IMF Approves $32.6M Disbursement to Madagascar After Review

  • Two years of pandemic and multiple climate shocks have aggravated Madagascar's fragility. While Madagascar's economy rebounded faster than expected in 2021, growth is projected at 4.2 percent in 2022-2023.
  • Overall program performance is mixed. Despite some macroeconomic slippages, the implementation of structural reforms is gaining momentum.
  • Improving governance and accelerating reforms to increase transparency and accountability are key to deliver higher and more inclusive growth.

Washington, DC : The Executive Board of the International Monetary Fund (IMF) concluded the Article IV consultation[1]and completed the third review of the Extended Credit Facility (ECF) arrangement with the Republic of Madagascar. The completion of the review enables the disbursement of SDR 24.44 million (about US$32.6 million), usable for budget support, bringing Madagascar's total disbursements under the arrangement to SDR 146.6 million (about US$195.5 million).

Since the last Article IV consultation in 2019, the Malagasy authorities have implemented several key policy recommendations, but ambitious reforms remain hampered by limited capacity and weak governance. In a context of lower global growth and high international prices, Madagascar's growth is projected to stall at 4.2 percent in 2023 while annual average inflation would accelerate above 10 percent. Risks from the domestic political situation, low COVID-vaccination rates and adverse global developments cloud the outlook. On the upside, the implementation of the full reform agenda envisaged in the Plan Emergence Madagascar would have significant effects on productivity and growth.

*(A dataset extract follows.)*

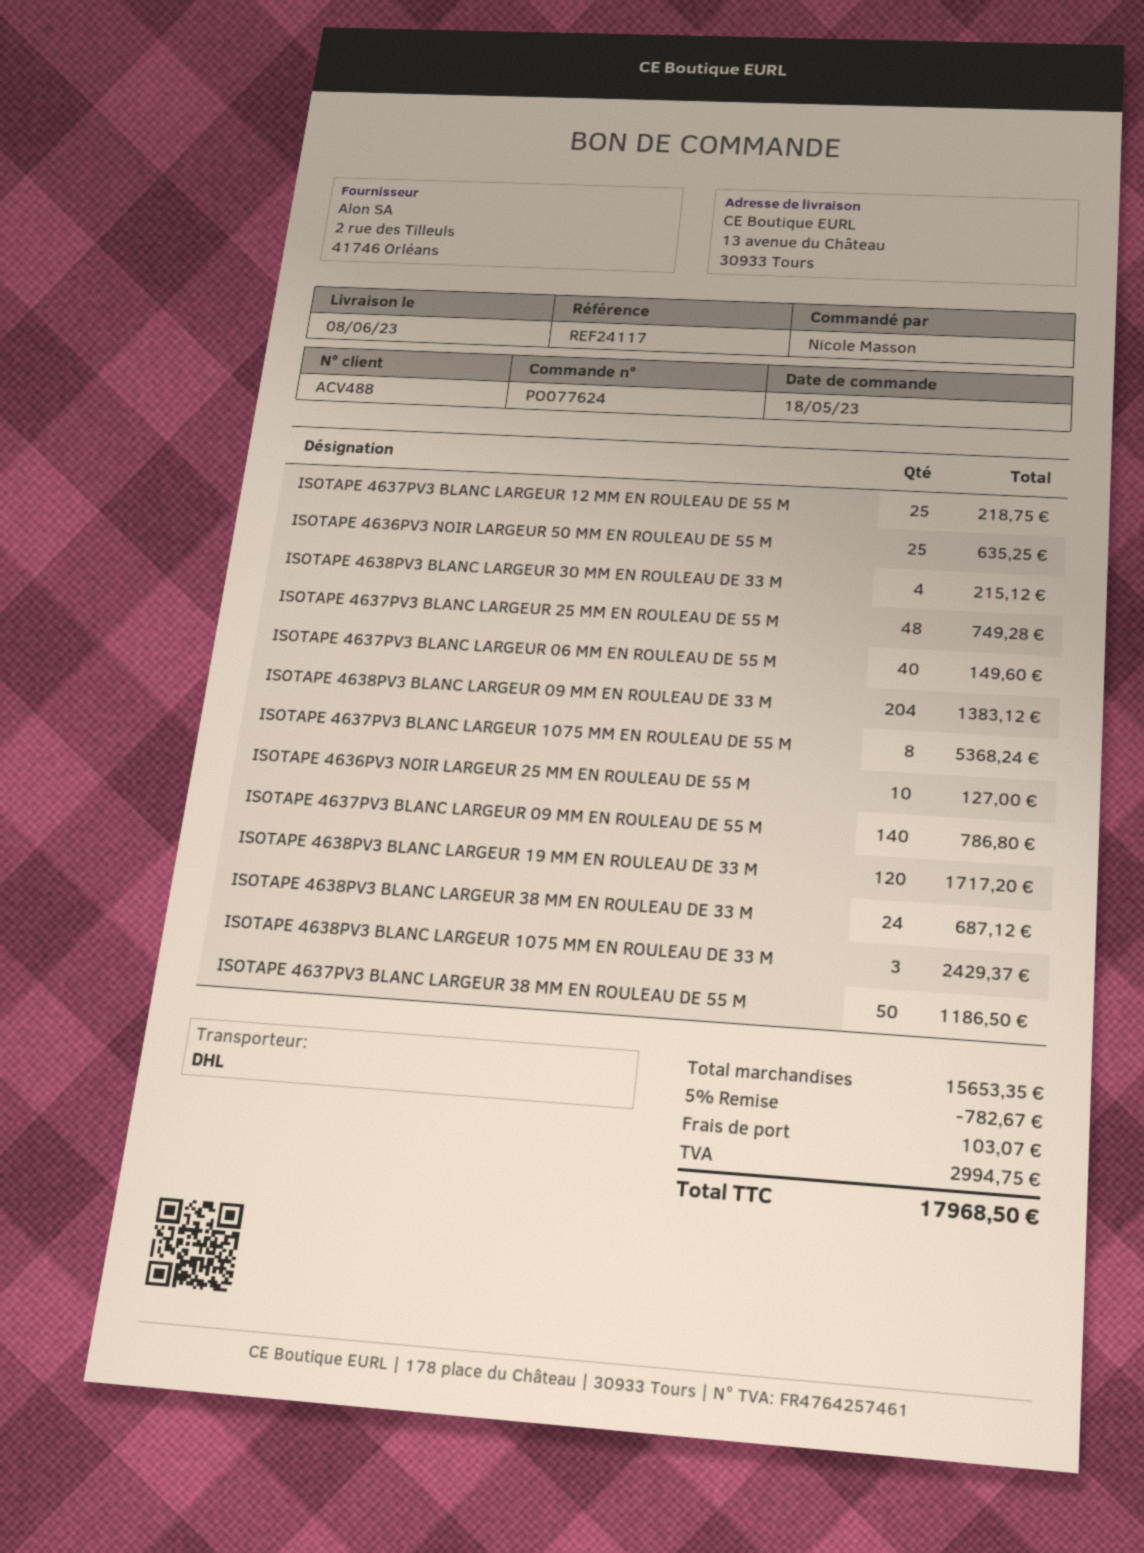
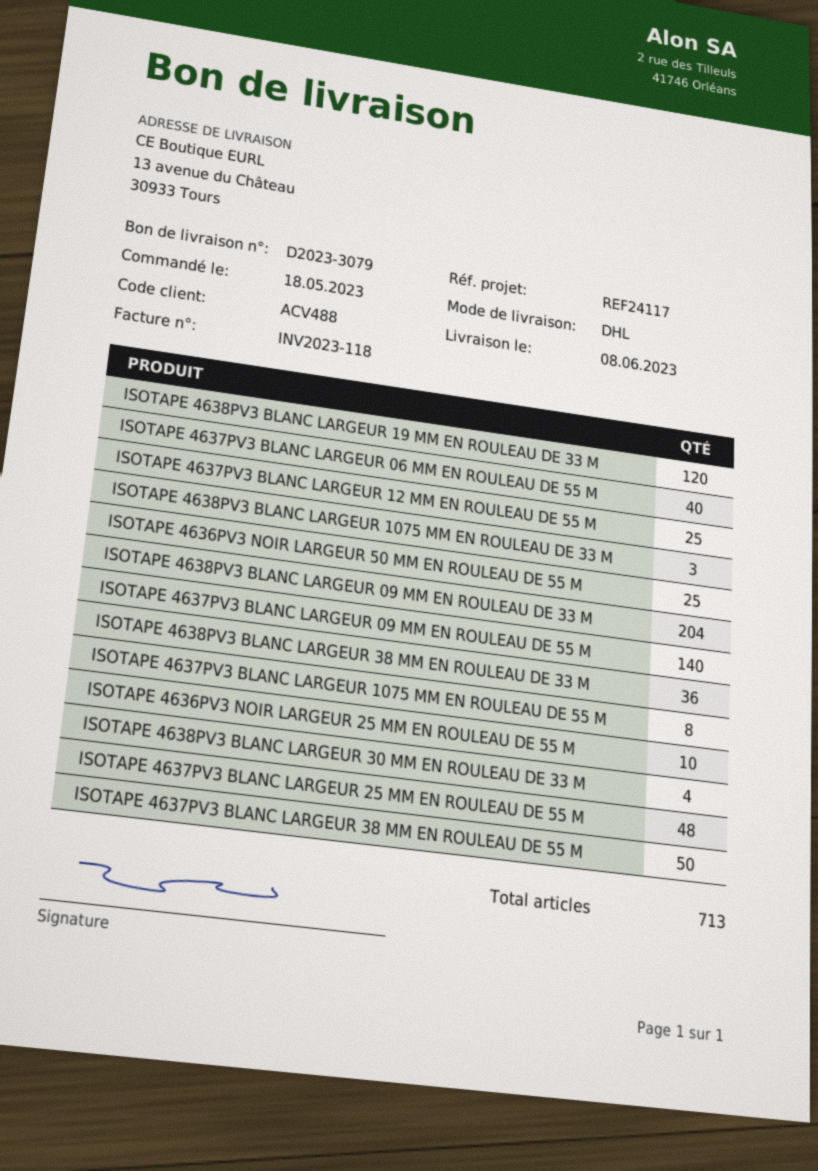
ISOTAPE 4638PV3 BLANC LARGEUR 38 MM EN ROULEAU DE 33 M: 24 -> 36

Following the Executive Board discussion, Ms. Antoinette Sayeh, Deputy Managing Director and Acting Chair, made the following statement:

"In an adverse global environment and following a series of climate shocks, Madagascar's performance under the Fund-supported program has been mixed. The implementation of structural reforms is gaining momentum but needs to continue.

The gradual fiscal consolidation envisaged in the 2023 budget is appropriate. Identifying adequate tax policy measures, such as rationalizing tax exemptions, will be key to create more fiscal space for social spending and public investment. A properly designed revision of the mining code and mining taxation reform could yield significant revenue while boosting growth and exports. Further efforts are needed to strengthen public investment management and improve spending efficiency.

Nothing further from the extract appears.